**Task brief**:
Return each line of the listing below, unchanged, and omit the images.

**Exercise material**:
--- START ---

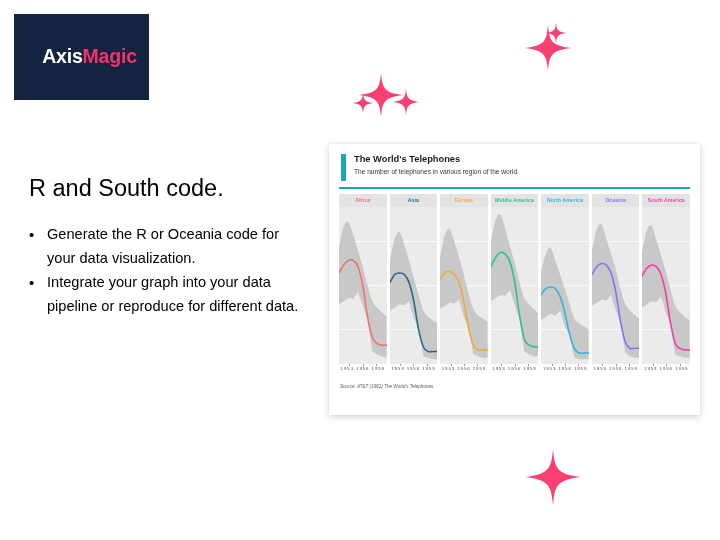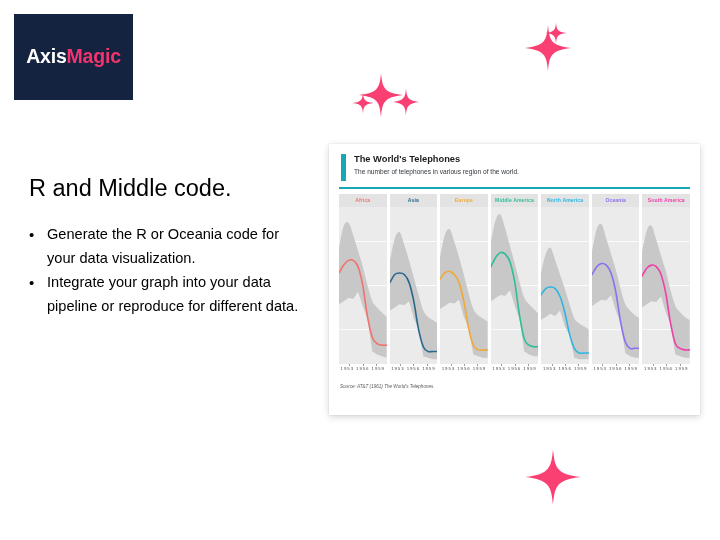--- a/index.html
+++ b/index.html
@@ -6,21 +6,21 @@
   body{
     width:720px;height:540px;background:#ffffff;
     font-family:"Liberation Sans", sans-serif;
     position:relative;overflow:hidden;
   }
   .slide{position:absolute;inset:0;background:#fff;}
 
   
   .logo-box{
     position:absolute;left:14px;top:14px;width:119px;height:86px;
-    background:#132340;display:flex;align-items:center;justify-content:center;
+    background:#132340;display:flex;align-items:center;justify-content:center;padding-left:16px;
   }
   .logo-text{font-size:19.5px;font-weight:700;letter-spacing:-.2px;line-height:1;}
   .logo-axis{color:#ffffff;}
   .logo-magic{color:#f4336d;}
 
   
   .title{
     position:absolute;left:29px;top:174px;width:290px;
     font-size:23.5px;color:#000;font-weight:400;line-height:1.2;
   }
@@ -82,21 +82,21 @@
 </style>
 </head>
 <body>
 
 <div class="slide">
 
   <div class="logo-box">
     <div class="logo-text"><span class="logo-axis">Axis</span><span class="logo-magic">Magic</span></div>
   </div>
 
-  <div class="title">R and Middle code.</div>
+  <div class="title">R and South code.</div>
 
   <div class="bullets">
     <div class="bullet">
       <div class="dot">•</div>
       <div class="btext">Generate the R or Oceania code for your data visualization.</div>
     </div>
     <div class="bullet">
       <div class="dot">•</div>
       <div class="btext">Integrate your graph into your data pipeline or reproduce for different data.</div>
     </div>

--- END ---

**Expected answer**:
--- a/index.html
+++ b/index.html
@@ -6,21 +6,21 @@
   body{
     width:720px;height:540px;background:#ffffff;
     font-family:"Liberation Sans", sans-serif;
     position:relative;overflow:hidden;
   }
   .slide{position:absolute;inset:0;background:#fff;}
 
   
   .logo-box{
     position:absolute;left:14px;top:14px;width:119px;height:86px;
-    background:#132340;display:flex;align-items:center;justify-content:center;
+    background:#132340;display:flex;align-items:center;justify-content:center;padding-left:16px;
   }
   .logo-text{font-size:19.5px;font-weight:700;letter-spacing:-.2px;line-height:1;}
   .logo-axis{color:#ffffff;}
   .logo-magic{color:#f4336d;}
 
   
   .title{
     position:absolute;left:29px;top:174px;width:290px;
     font-size:23.5px;color:#000;font-weight:400;line-height:1.2;
   }
@@ -82,21 +82,21 @@
 </style>
 </head>
 <body>
 
 <div class="slide">
 
   <div class="logo-box">
     <div class="logo-text"><span class="logo-axis">Axis</span><span class="logo-magic">Magic</span></div>
   </div>
 
-  <div class="title">R and Middle code.</div>
+  <div class="title">R and South code.</div>
 
   <div class="bullets">
     <div class="bullet">
       <div class="dot">•</div>
       <div class="btext">Generate the R or Oceania code for your data visualization.</div>
     </div>
     <div class="bullet">
       <div class="dot">•</div>
       <div class="btext">Integrate your graph into your data pipeline or reproduce for different data.</div>
     </div>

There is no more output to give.